*** Opening Input data ***

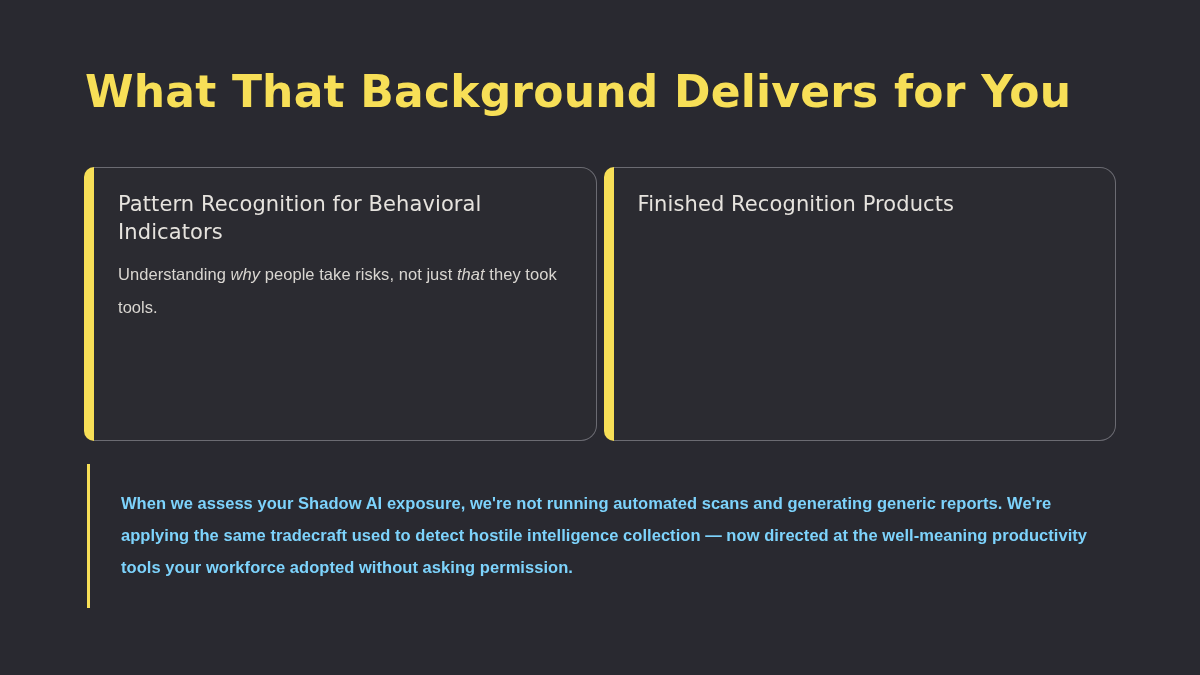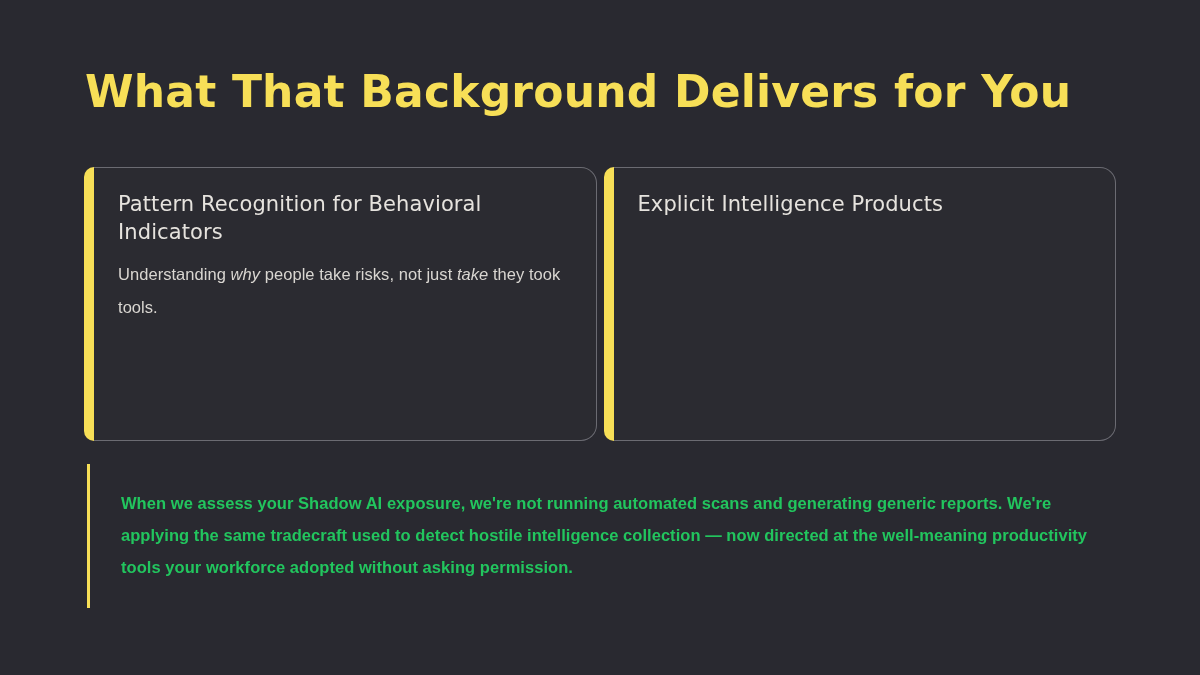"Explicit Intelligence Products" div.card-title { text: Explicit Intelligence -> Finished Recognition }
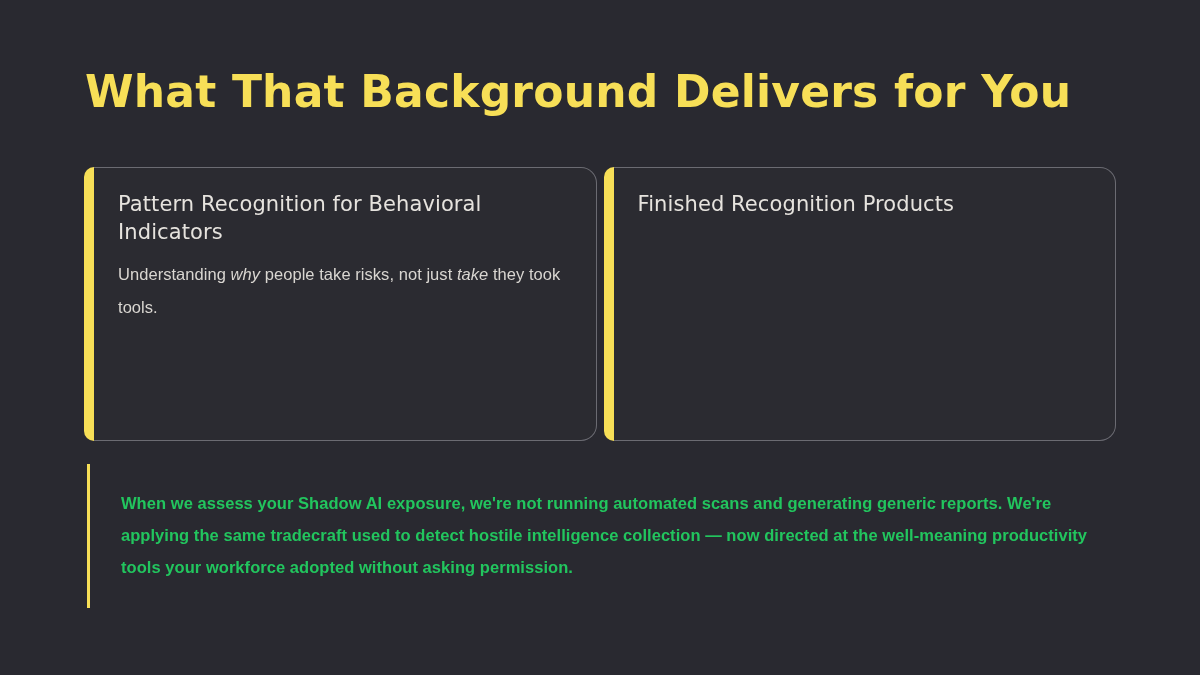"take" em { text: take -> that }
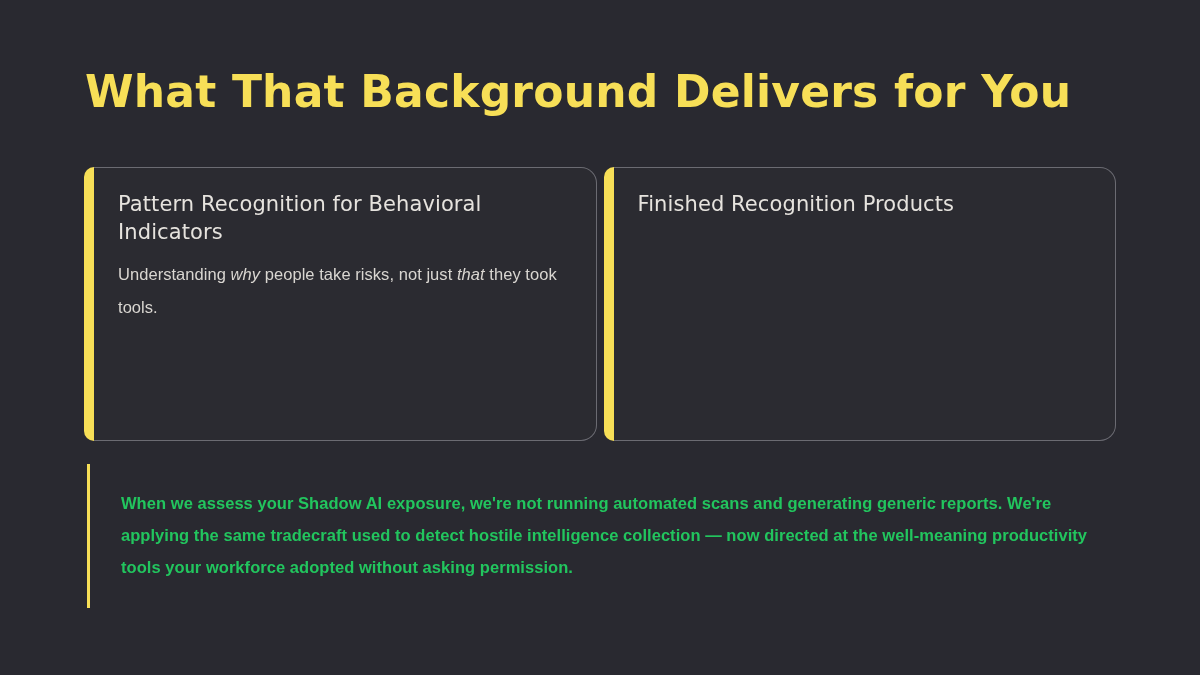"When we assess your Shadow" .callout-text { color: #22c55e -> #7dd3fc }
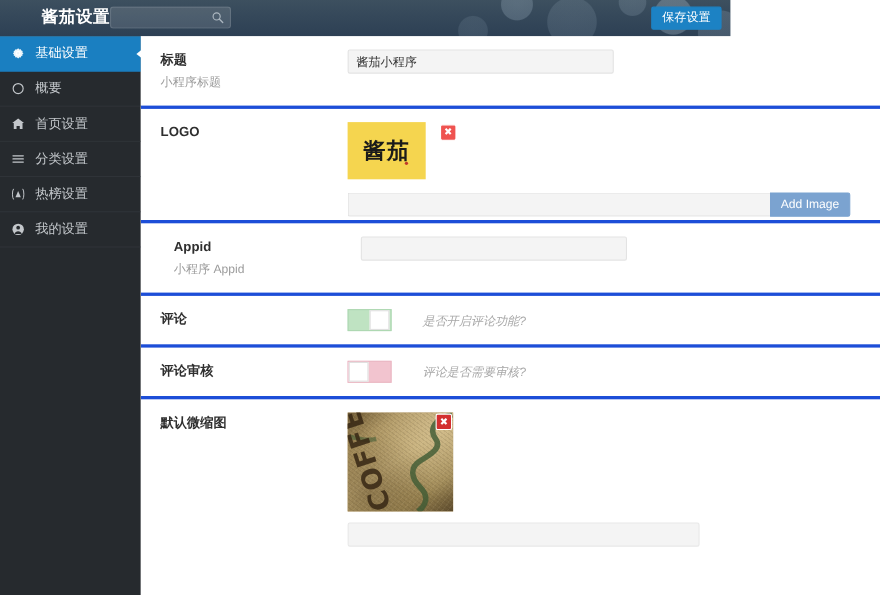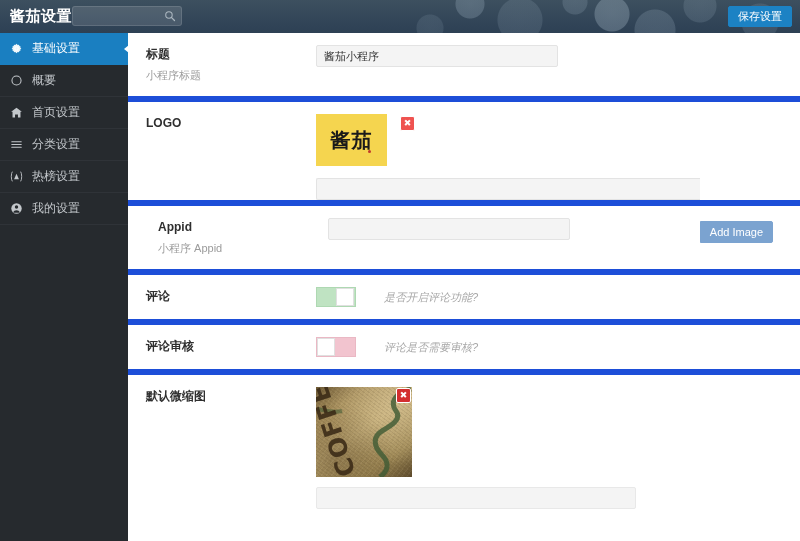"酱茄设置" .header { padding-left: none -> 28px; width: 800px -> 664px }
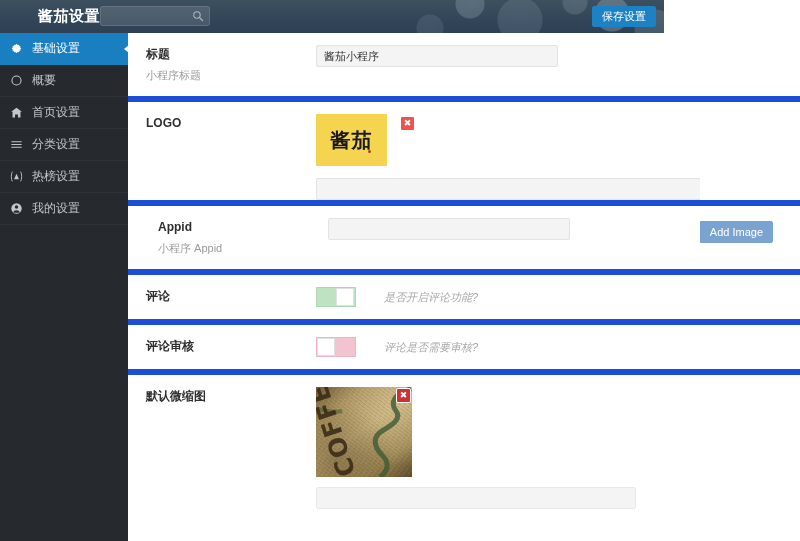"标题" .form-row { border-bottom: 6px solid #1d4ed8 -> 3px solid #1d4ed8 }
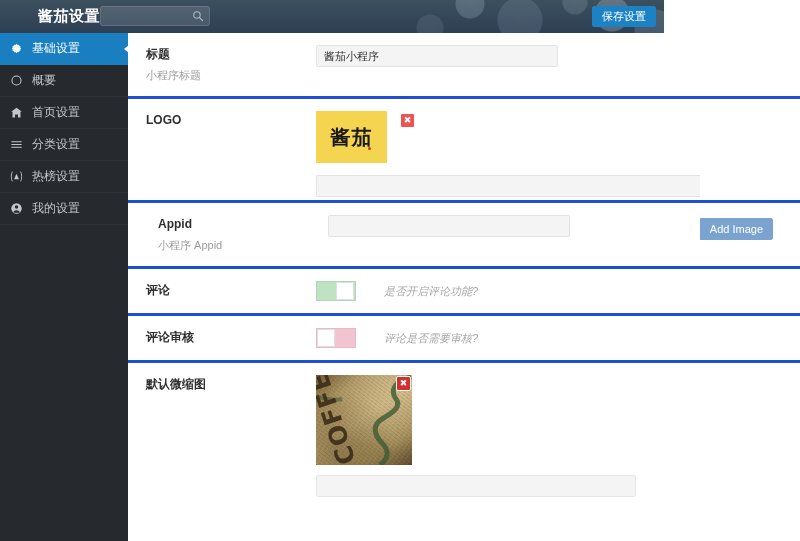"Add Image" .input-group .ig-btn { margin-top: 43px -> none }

*** Closing Input data ***

The required output is every line of the data above, set down exactly and stripped of pictures.

"Explicit Intelligence Products" div.card-title { text: Explicit Intelligence -> Finished Recognition }
"take" em { text: take -> that }
"When we assess your Shadow" .callout-text { color: #22c55e -> #7dd3fc }
"酱茄设置" .header { padding-left: none -> 28px; width: 800px -> 664px }
"标题" .form-row { border-bottom: 6px solid #1d4ed8 -> 3px solid #1d4ed8 }
"Add Image" .input-group .ig-btn { margin-top: 43px -> none }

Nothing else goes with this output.